Notably, HR. 4508, the Promoting Real Opportunity, Success and Prosperity Through Education Reform (PROSPER) Act, would phase out the Federal Direct Loan program, replacing it with a new Federal ONE Loan program. The new loan program would eliminate interest subsidies and origination fees, establish just two repayment plans (a standard 10-year plan and an income-based plan), and eliminate loan forgiveness for borrowers who made payments for a certain number of years.  

Upon release of the legislation, Foxx stated, "With six million unfilled jobs and over a trillion dollars in student debt, simply reauthorizing the Higher Education Act will help no one. A hard truth that students, families, and institutions must face is that the promise of a postsecondary education is broken. We need a higher education system that is designed to meet the needs of today's students and has the flexibility to innovate for tomorrow's workforce opportunities.

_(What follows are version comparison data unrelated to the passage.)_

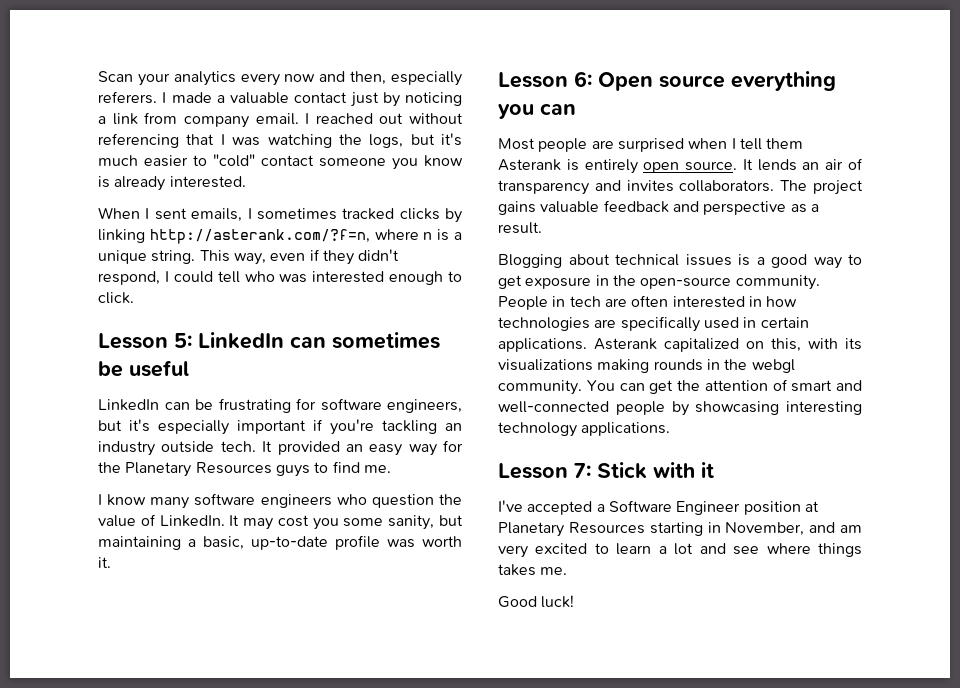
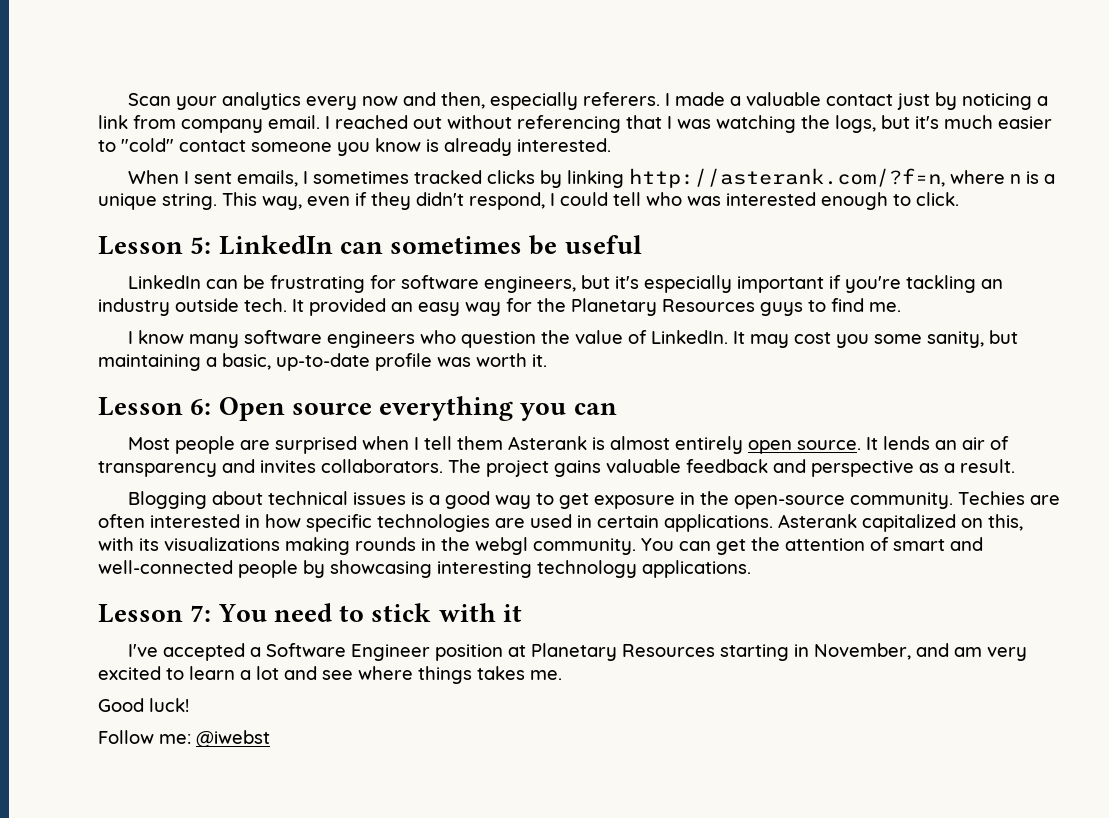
(579, 165) none -> [609,436,670,450] almost
[498,296,601,310] People in tech -> [957,491,1025,505] Techies
(798, 301) none -> [306,514,372,532] specific
[620,316,700,332] specifically -> (525, 523) none
[597,462,647,479] Stick -> [217,603,432,622] You need to stick
(575, 601) none -> [98,730,270,747] // Follow me: @iwebst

The PROSPER Act is higher education's long overdue reform."

Other notable provisions in the bill include:

  • Repeal of the Federal Supplemental Educational Opportunity Grant, the TEACH Grant, and the LEAP programs.
  • Changes to the funding formula for the Federal Work-Study program to focus less on historical allocations.
  •  A new schedule for return of Title IV funds (R2T4) when students withdraw that will significantly curtail aid disbursements and leave institutions to cover shortfalls.
  • Requirement that Title IV aid be disbursed "like a paycheck" in substantially equal weekly or monthly payments throughout the term, although larger upfront disbursements would be allowed to cover unequal costs. 
  • Replacement of the cohort default rate measure of institutional effectiveness with a loan repayment rate by program (rather than for the institution as a whole). 
  • Significant changes to the financial responsibility standards for institutions, including alternatives to the current ratio analysis such as bond ratings or expendable net assets equal to or greater than one half of the institution's Title IV funds.

The House legislation and the committee summary can be found here.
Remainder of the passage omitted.